Towards Collective Intelligence: Uncertainty-aware SAM Adaptation for Ambiguous Medical Image Segmentation
Mingzhou Jiang, Jiaying Zhou, Junde Wu, Tianyang Wang, Yueming Jin, Min Xu
TL;DR
This paper addresses the challenge of ambiguous medical image segmentation where multiple experts provide valid yet differing interpretations. It introduces UA-SAM, an uncertainty-aware adapter that learns a multi-expert latent distribution via a conditional variational autoencoder and aligns uncertainty with adapter positions and prompts to generate diverse, clinically plausible segmentations. The approach enables a one-to-many mapping from input images to plausible segmentation masks, capturing expert variability while maintaining efficiency through parameter-efficient adapter design, including Position-conditioned Attention and Prompt Channel Attention.
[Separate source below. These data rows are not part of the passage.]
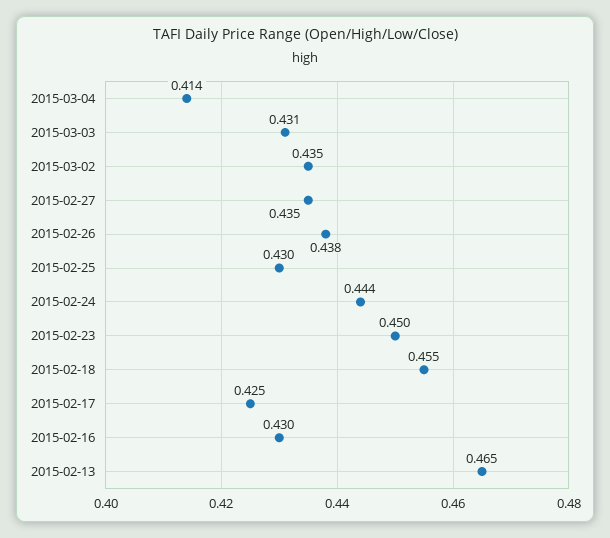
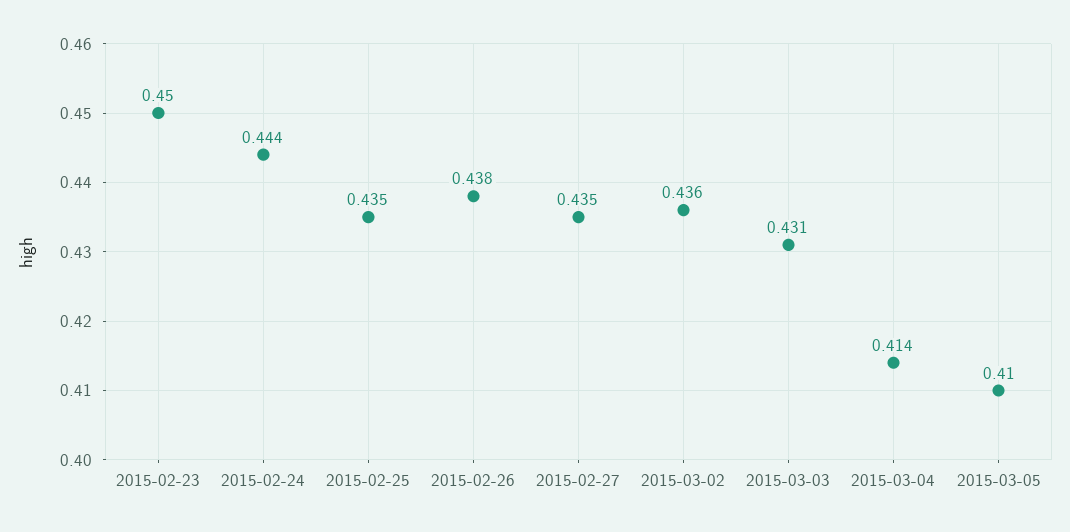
2015-03-02: 0.435 -> 0.436
2015-02-25: 0.43 -> 0.435
2015-02-18: 0.455 -> none
2015-02-17: 0.425 -> none
2015-02-16: 0.43 -> none
2015-02-13: 0.465 -> none
2015-03-05: none -> 0.41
Across seven multi-expert benchmarks, UA-SAM achieves state-of-the-art consensus performance and favorable distributional alignment (GED), demonstrating potential to enhance clinical reliability and interpretability in ambiguous segmentation tasks.
Abstract
Collective intelligence from multiple medical experts consistently surpasses individual expertise in clinical diagnosis, particularly for ambiguous medical image segmentation tasks involving unclear tissue boundaries or pathological variations. The Segment Anything Model (SAM), a powerful vision foundation model originally designed for natural image segmentation, has shown remarkable potential when adapted to medical image segmentation tasks. However, existing SAM adaptation methods follow a single-expert paradigm, developing models based on individual expert annotations to predict deterministic masks. These methods systematically ignore the inherent uncertainty and variability in expert annotations, which fundamentally contradicts clinical practice, where multiple specialists provide different yet equally valid interpretations that collectively enhance diagnostic confidence. We propose an Uncertainty-aware Adapter, the first SAM adaptation framework designed to transition from single expert mindset to collective intelligence representation. Our approach integrates stochastic uncertainty sampling from a Conditional Variational Autoencoder into the adapters, enabling diverse prediction generation that captures expert knowledge distributions rather than individual expert annotations. We employ a novel position-conditioned control mechanism to integrate multi-expert knowledge, ensuring that the output distribution closely aligns with the multi-annotation distribution. Comprehensive evaluations across seven medical segmentation benchmarks have demonstrated that our collective intelligence-based adaptation achieves superior performance while maintaining computational efficiency, establishing a new adaptation framework for reliable clinical implementation.